Catching ⬆️: Unicode for C++ in Greater Detail - 2 of 5

Speaker: JeanHeyd Meneide

Audience level: Intermediate | Advanced

It's 2019 and Unicode is still barely supported in both the C and C++ standards. From the POSIX standard requiring a single-byte encoding by default, heavy limitations placed in codecvt facets in C++, and the utter lack of UTF8/16/32 multi-unit conversion functions by the standard, the programming languages that have shaped the face of development from operating systems, embedded devices and mobile applications has pushed forward a world that is incredibly unfriendly to a world of text beyond ASCII.

Yet we exist in a world where people have already rolled their own solutions. Even with char8_t coming, char has already been chosen in many codebases as the canonical UTF8 code unit type and std::string has made rounds on many Linux environments as a UTF8 encoded string. There is a lot to be backwards compatible with; how do we make sure to keep current investments relevant while guiding people to the new age?
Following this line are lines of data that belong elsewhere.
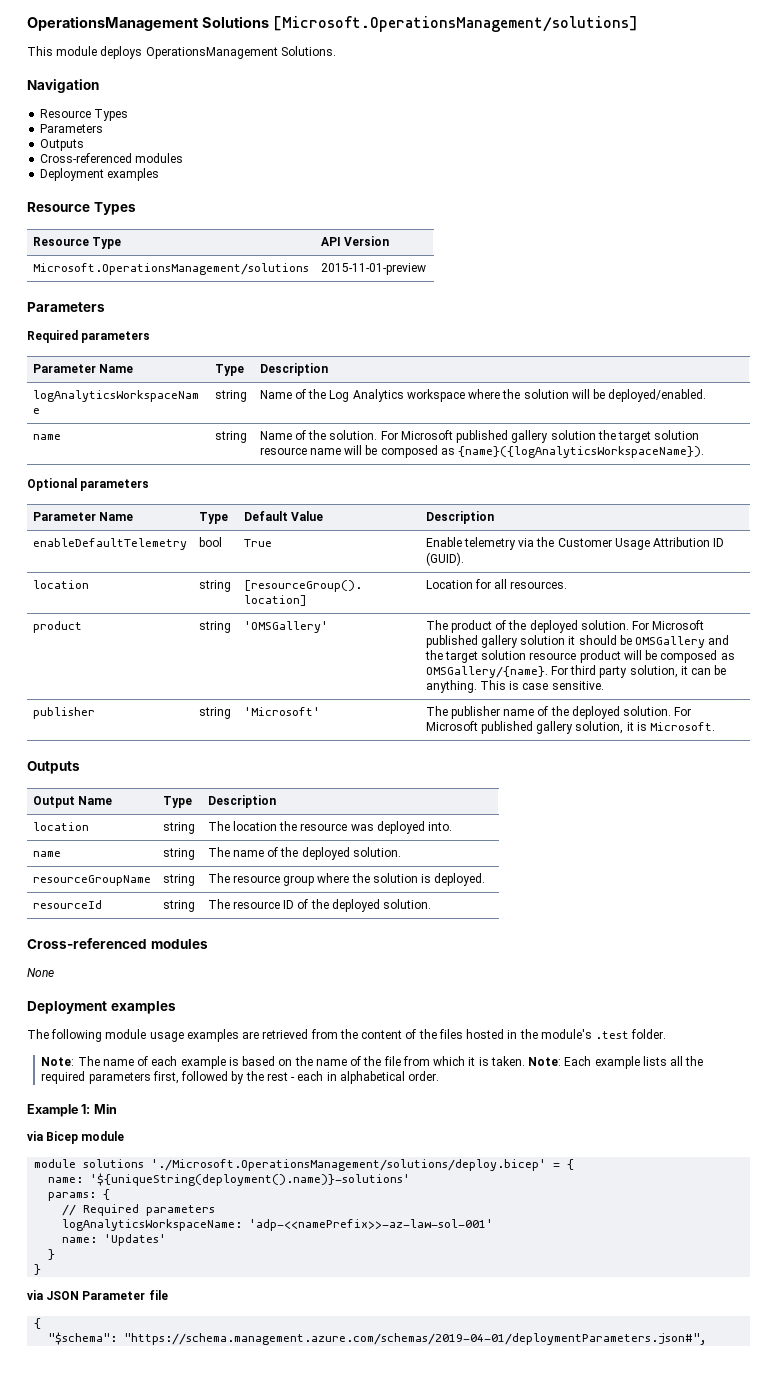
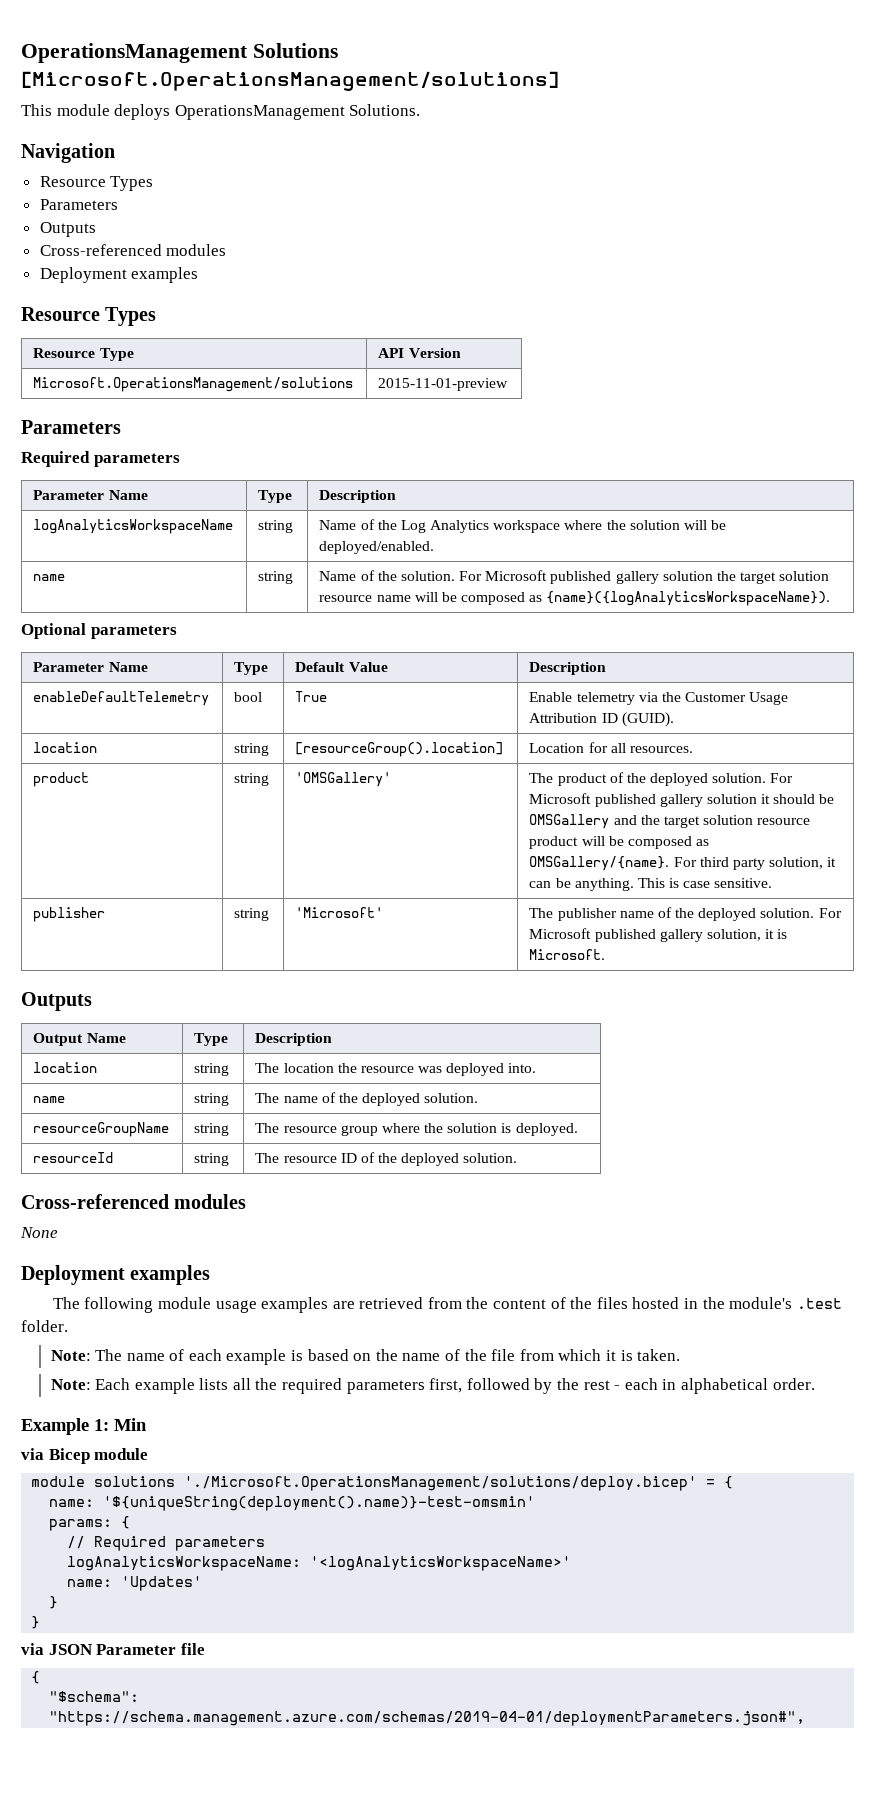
(525, 1061) none -> (681, 1355) //
[90,1173,411,1186] '${uniqueString(deployment().name)}-solutions' -> [103,1496,536,1511] '${uniqueString(deployment().name)}-test-omsmin'
[249,1219,494,1231] 'adp-<<namePrefix>>-az-law-sol-001' -> [310,1556,572,1571] '<logAnalyticsWorkspaceName>'

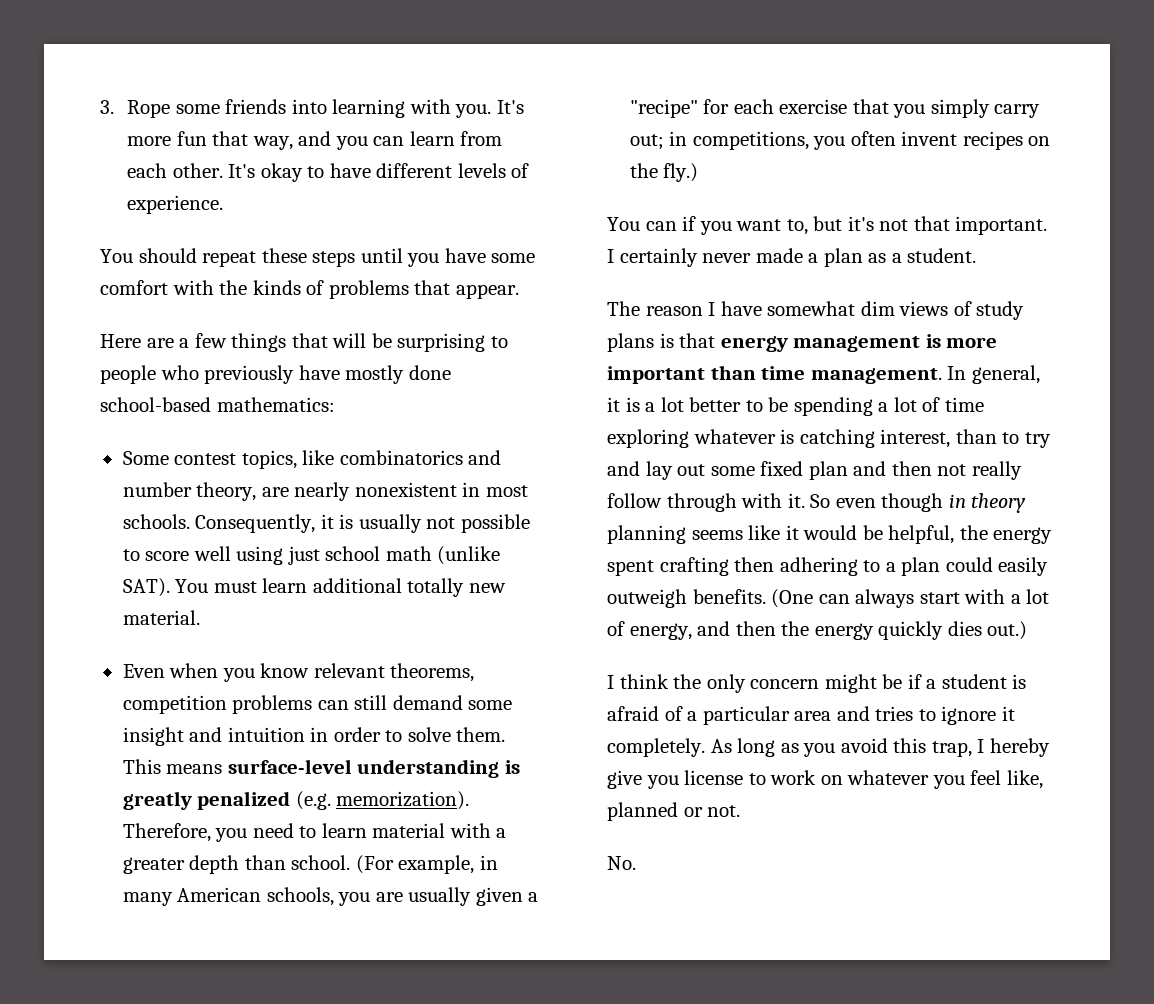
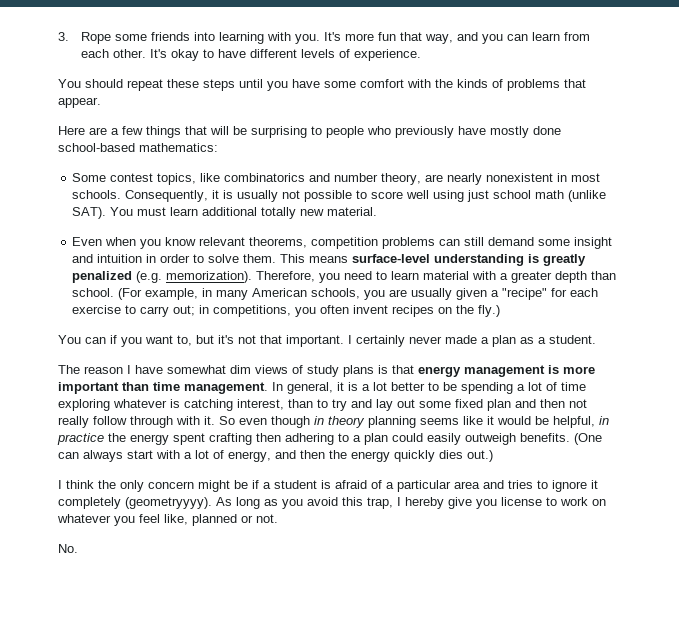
[852,99,990,118] that you simply -> [125,305,137,314] to
(955, 534) none -> [599,416,609,425] [57,433,104,445] in practice
[607,738,705,757] completely. -> [58,497,212,509] completely (geometryyyy).

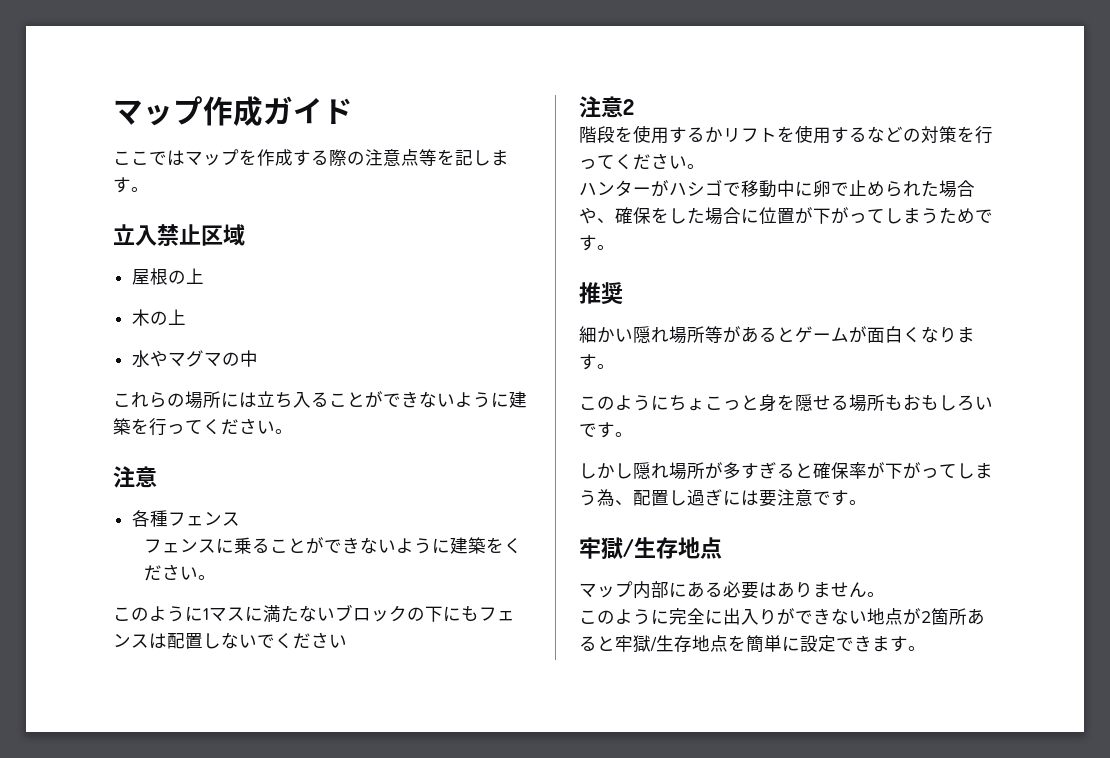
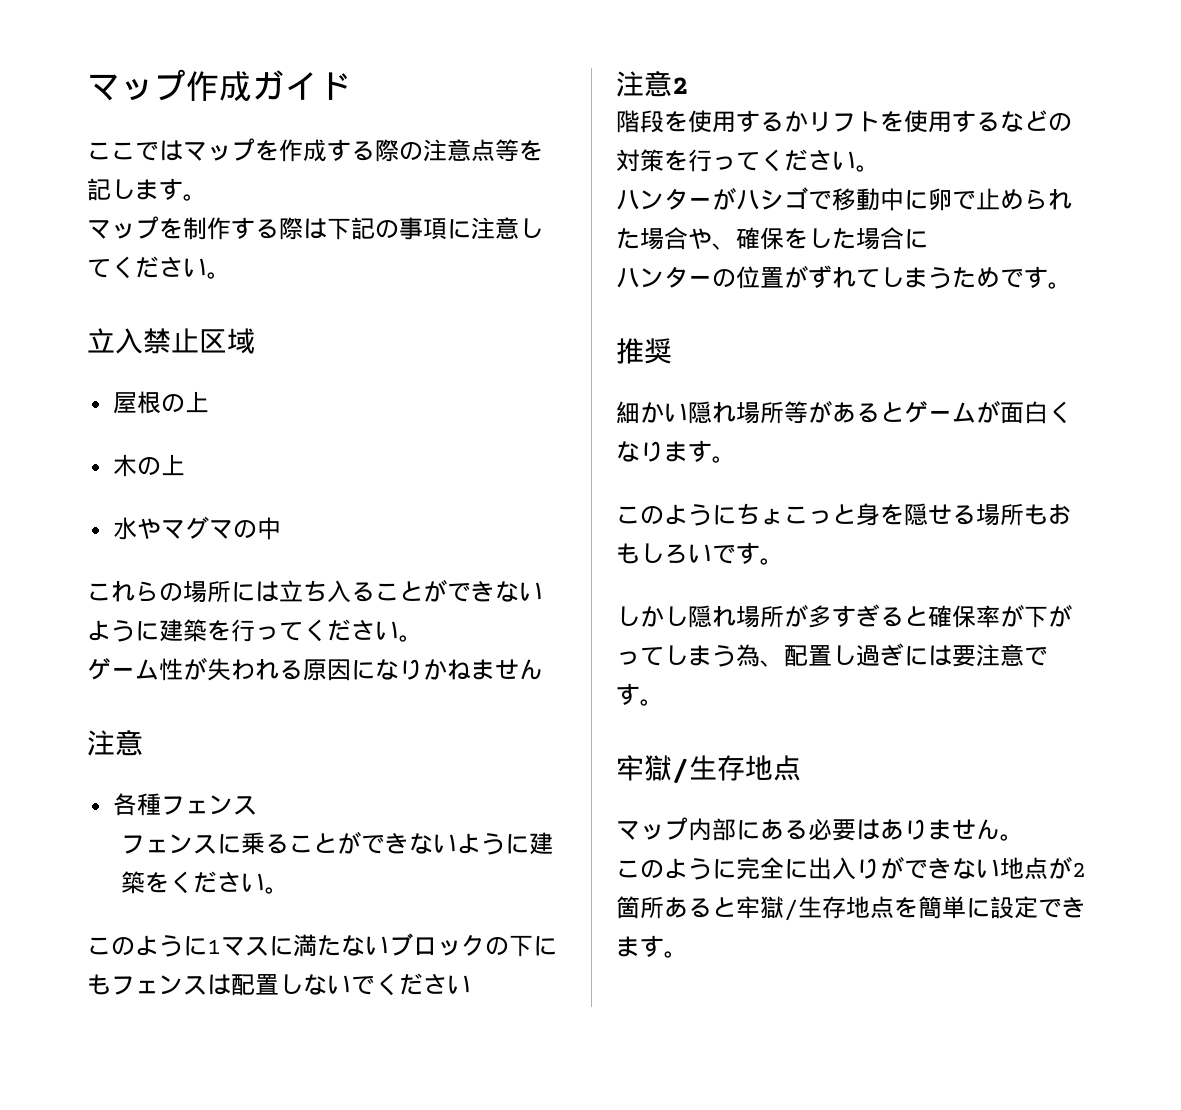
(149, 189) none -> [87,216,543,240] [87,256,231,279] // マップを制作する際は下記の事項に注意してください。
(293, 431) none -> [87,657,543,681] // ゲーム性が失われる原因になりかねません
[759,207,867,224] 位置が下がっ -> [616,265,856,289] // ハンターの位置がずれ

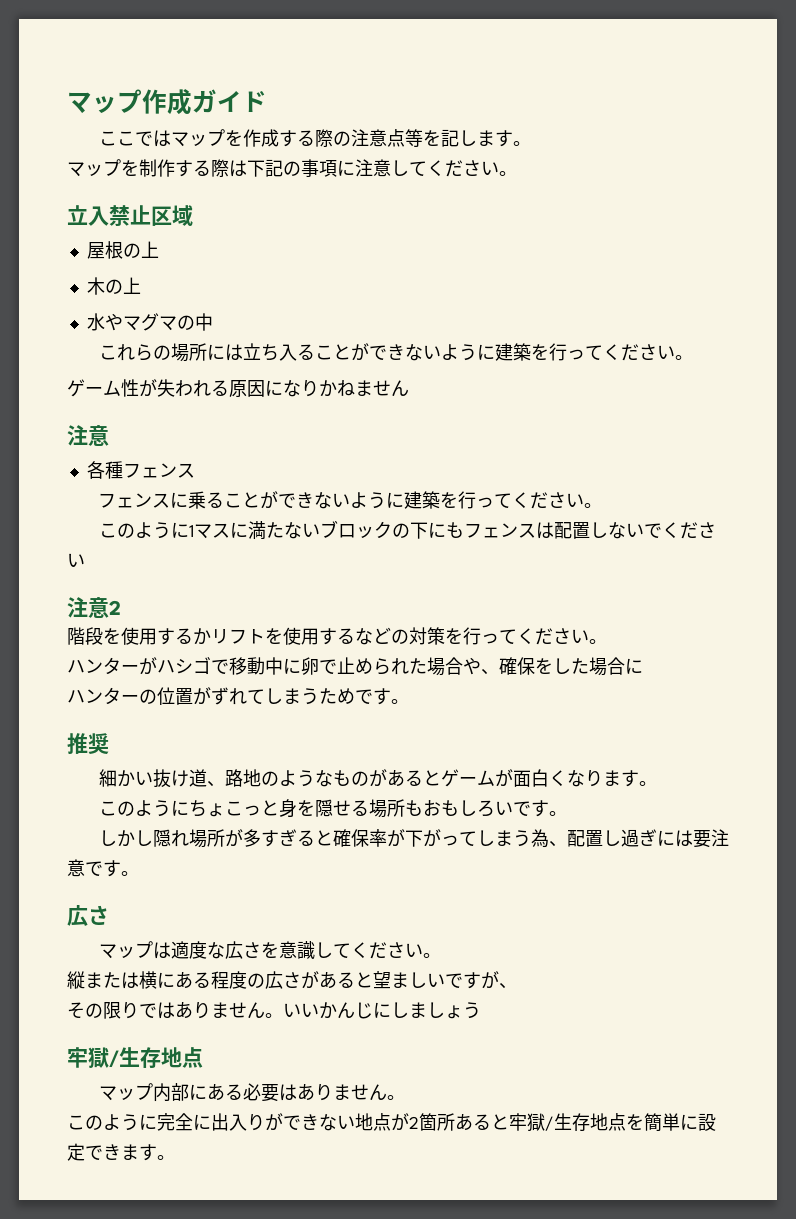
(170, 882) none -> [458,491,513,509] 行って
[688,401,808,424] 隠れ場所等 -> [152,769,369,788] 抜け道、路地のようなもの
(664, 702) none -> [67,905,109,926] [98,941,441,960] [67,971,517,989] [67,1001,481,1019] // 広さ // マップは適度な広さを意識してください。 // 縦または横にある程度の広さがあると望ましいですが、 // その限りではありません。いいかんじにしましょう

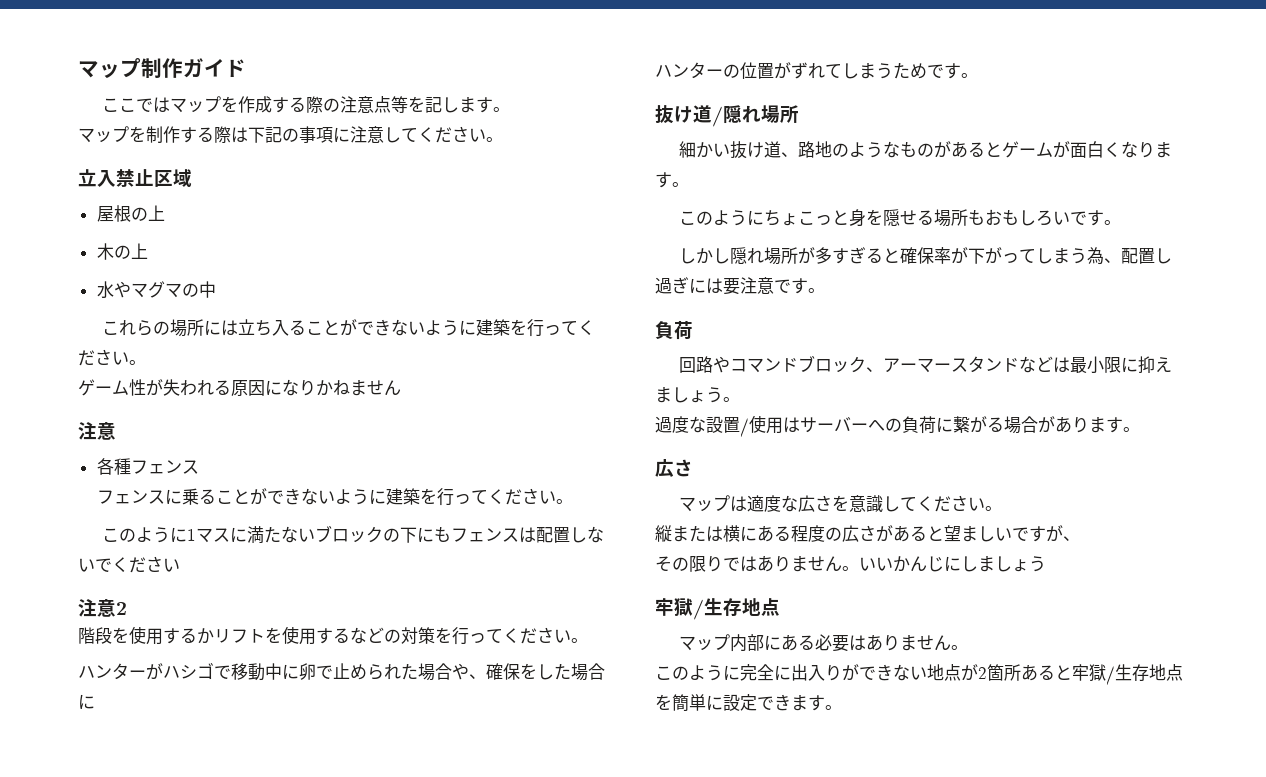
[67,89,192,115] マップ作成 -> [78,58,183,78] マップ制作
[67,733,109,754] 推奨 -> [655,105,799,127] 抜け道/隠れ場所
(139, 873) none -> [655,320,693,340] [679,355,1173,374] [655,387,740,403] [655,415,1140,437] // 負荷 // 回路やコマンドブロック、アーマースタンドなどは最小限に抑えましょう。 // 過度な設置/使用はサーバーへの負荷に繋がる場合があります。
This talk is going to dive into the details of a new Text Library that is coming for potential inclusion into C++23. It is going to discuss what Study Group 16 -- the Unicode Arm of C++ -- is doing about the problems with text handling. A demonstration of some of the interface and flexibility goals behind the new additions to text in the Standard Library will be shown. And, finally, the talk will explore fundamental reasons behind the library's choice of container adaptors over new containers as well as the core power behind Encoding Objects and their ability to convey compile-time information to library maintainers.

This talk will build off of a previous talk (https://www.youtube.com/watch?v=BdUipluIf1E).